• WORK INSTRUCTION: Where does the string "padding" occur in the entries below? Copy every line where it does.

• DATA TO USE:

# # #

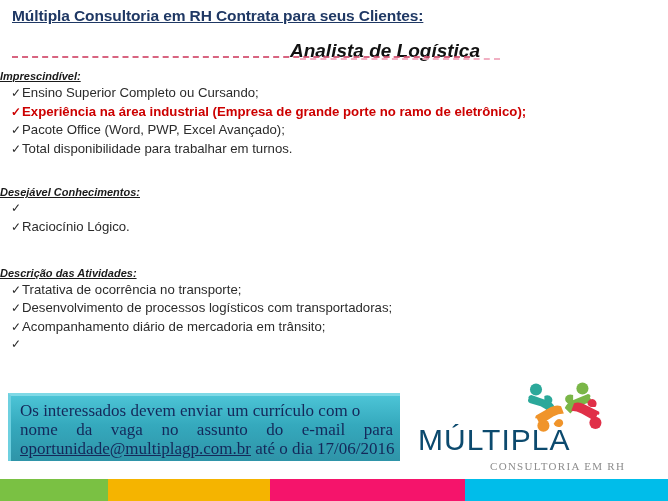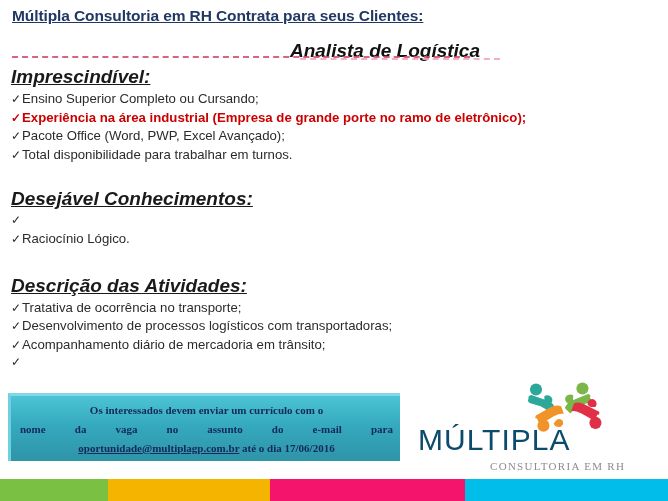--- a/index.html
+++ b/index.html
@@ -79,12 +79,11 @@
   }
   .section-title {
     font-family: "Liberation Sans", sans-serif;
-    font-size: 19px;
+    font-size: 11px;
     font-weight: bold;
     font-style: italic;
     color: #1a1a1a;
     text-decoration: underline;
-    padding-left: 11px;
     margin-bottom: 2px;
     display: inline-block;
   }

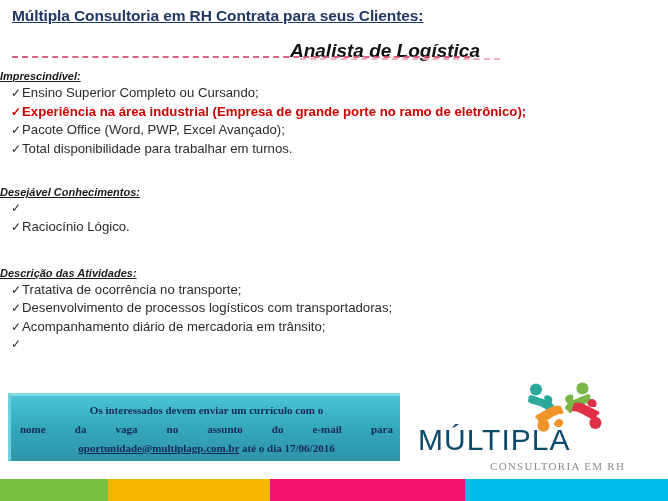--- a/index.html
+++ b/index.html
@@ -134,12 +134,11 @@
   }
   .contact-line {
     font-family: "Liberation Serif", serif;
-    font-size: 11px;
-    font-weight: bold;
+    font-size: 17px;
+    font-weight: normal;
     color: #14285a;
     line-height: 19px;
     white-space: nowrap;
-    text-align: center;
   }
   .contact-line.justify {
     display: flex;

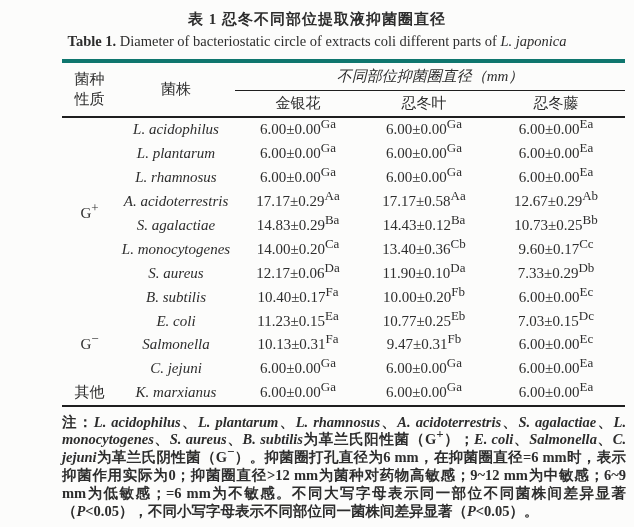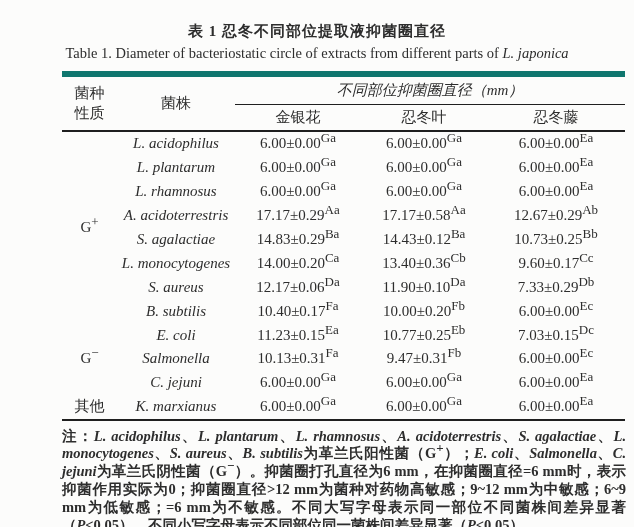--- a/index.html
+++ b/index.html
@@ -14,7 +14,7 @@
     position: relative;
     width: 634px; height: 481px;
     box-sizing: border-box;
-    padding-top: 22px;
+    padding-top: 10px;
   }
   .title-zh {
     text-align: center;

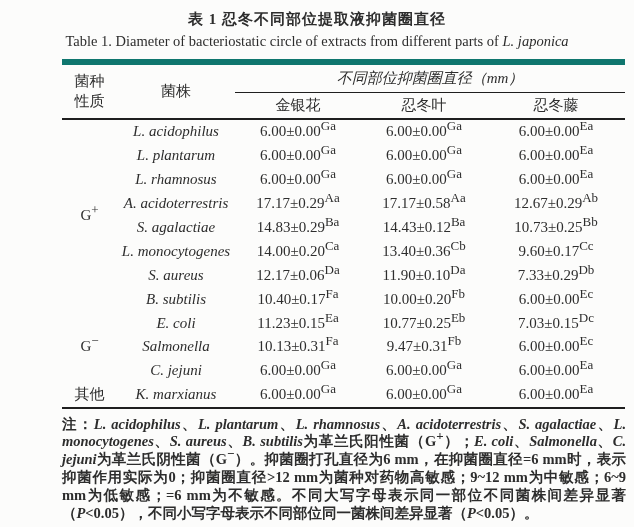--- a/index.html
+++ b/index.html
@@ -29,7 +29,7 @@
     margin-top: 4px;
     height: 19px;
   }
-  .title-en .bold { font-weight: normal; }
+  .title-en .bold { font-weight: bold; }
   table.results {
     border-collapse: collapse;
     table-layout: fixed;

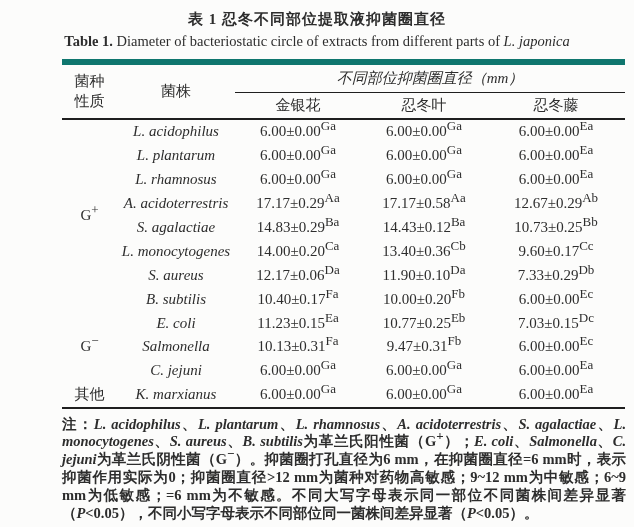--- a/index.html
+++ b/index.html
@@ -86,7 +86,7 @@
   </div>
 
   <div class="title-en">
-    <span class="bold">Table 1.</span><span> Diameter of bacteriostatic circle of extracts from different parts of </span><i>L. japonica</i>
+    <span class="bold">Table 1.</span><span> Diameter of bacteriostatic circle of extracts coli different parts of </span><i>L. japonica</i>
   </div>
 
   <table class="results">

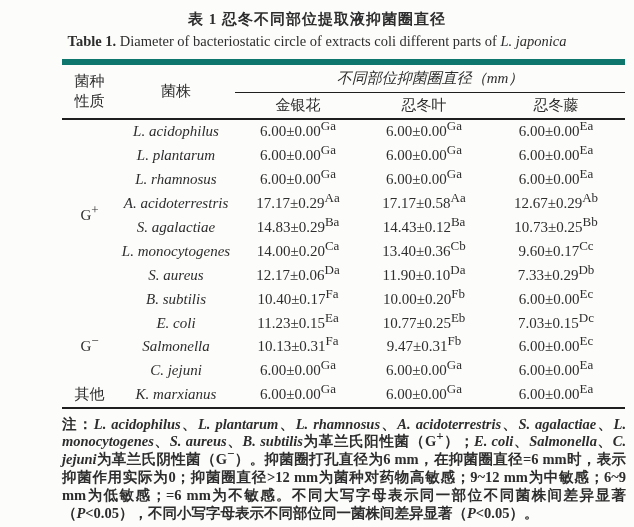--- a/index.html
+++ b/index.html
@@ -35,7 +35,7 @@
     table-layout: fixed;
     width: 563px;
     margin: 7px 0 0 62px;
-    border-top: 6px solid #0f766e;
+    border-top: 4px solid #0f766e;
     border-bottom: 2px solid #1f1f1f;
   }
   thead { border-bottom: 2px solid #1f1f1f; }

# # #

• SOLUTION TO THE EXERCISE:
-    padding-left: 11px;
-    padding-top: 22px;
+    padding-top: 10px;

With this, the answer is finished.